A New Dimension of Cell Culture: The Rise of Spheroid Culture Systems
Spheroids
Multicellular spheroids are three-dimensional spherical cellular aggregates and one of the most common and versatile way to culture cells in 3D. Many cell types traditionally cultured in 2D have been adapted to grow in 3D spheroid systems, which has renewed their utility in many applications, particularly in cancer research and drug discovery. Some examples of spheroids include multicellular tumor spheroids (MCTS), neurospheres, mammospheres, hepatospheres and embryoid bodies1,4. 3D cell culture has long been used in oncology to study solid tumor biology. The most well-characterized is the MCTS model (Figure 1).

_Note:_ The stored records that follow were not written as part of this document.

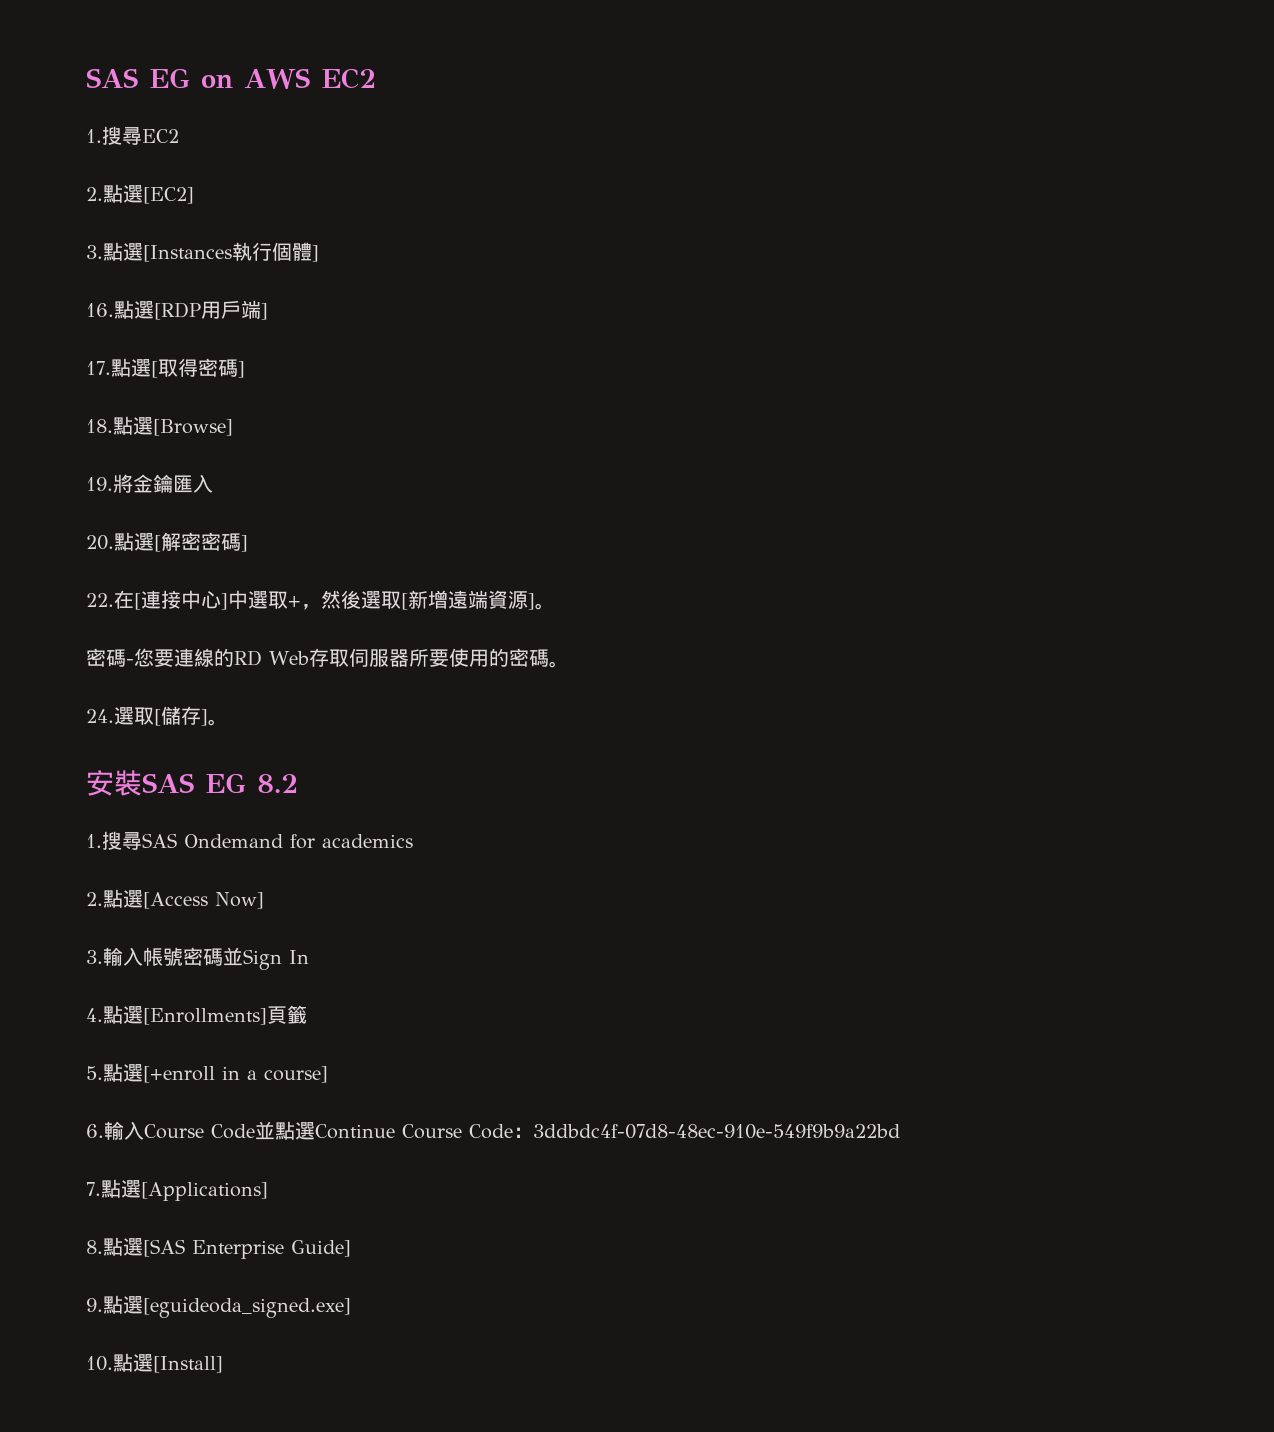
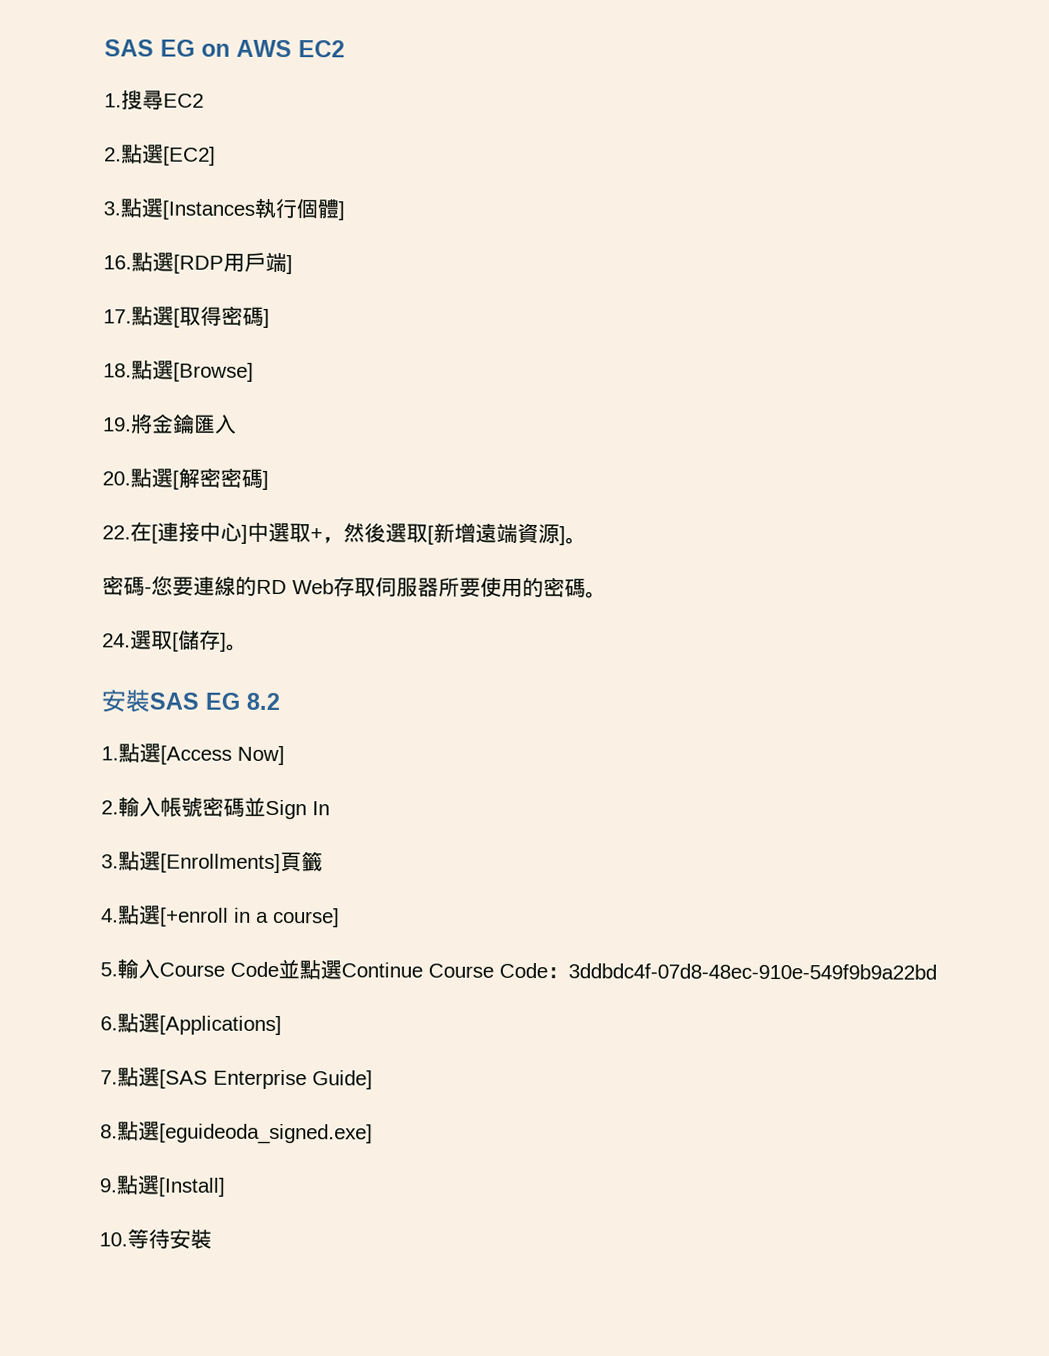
[102,831,413,850] [86,892,103,906] 搜尋SAS Ondemand for academics // 2. -> (119, 753) none
[86,950,103,964] 3. -> [101,800,119,815] 2.
[86,1008,103,1022] 4. -> [101,854,119,869] 3.
[86,1066,103,1080] 5. -> [101,908,119,923] 4.
[86,1124,104,1138] 6. -> [100,962,118,977] 5.
[86,1182,101,1196] 7. -> [100,1016,118,1031] 6.
[86,1240,103,1254] 8. -> [100,1070,118,1085] 7.
[86,1298,103,1312] 9. -> [100,1124,118,1139] 8.
[86,1356,113,1371] 10. -> [99,1178,117,1193] 9.
(223, 1364) none -> [99,1228,212,1249] // 10.等待安裝

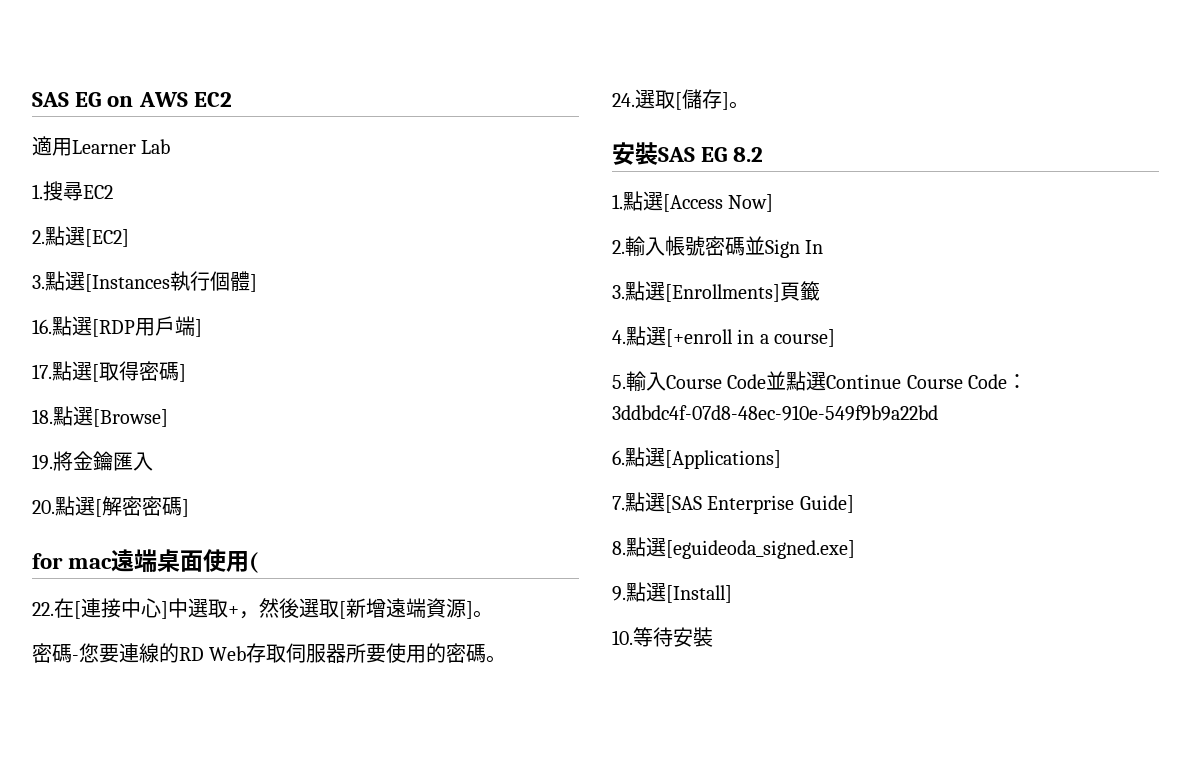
(345, 49) none -> [32,136,171,156] // 適用Learner Lab
(269, 480) none -> [32,549,259,573] // for mac遠端桌面使用(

Tumor spheroids have facilitated a better understanding of cancer biology and the development of more sensitive drug screening platforms due to their biosimilarity to solid tumors in vivo with regards to cell morphology, proliferation, oxygenation, nutrient uptake, waste excretion and drug uptake5,6. As such, the MCTS model has become an invaluable tool for testing cancer therapeutics since poor drug penetration to the hypoxic region within solid tumors is thought to be the cause of many cancer drug failures4.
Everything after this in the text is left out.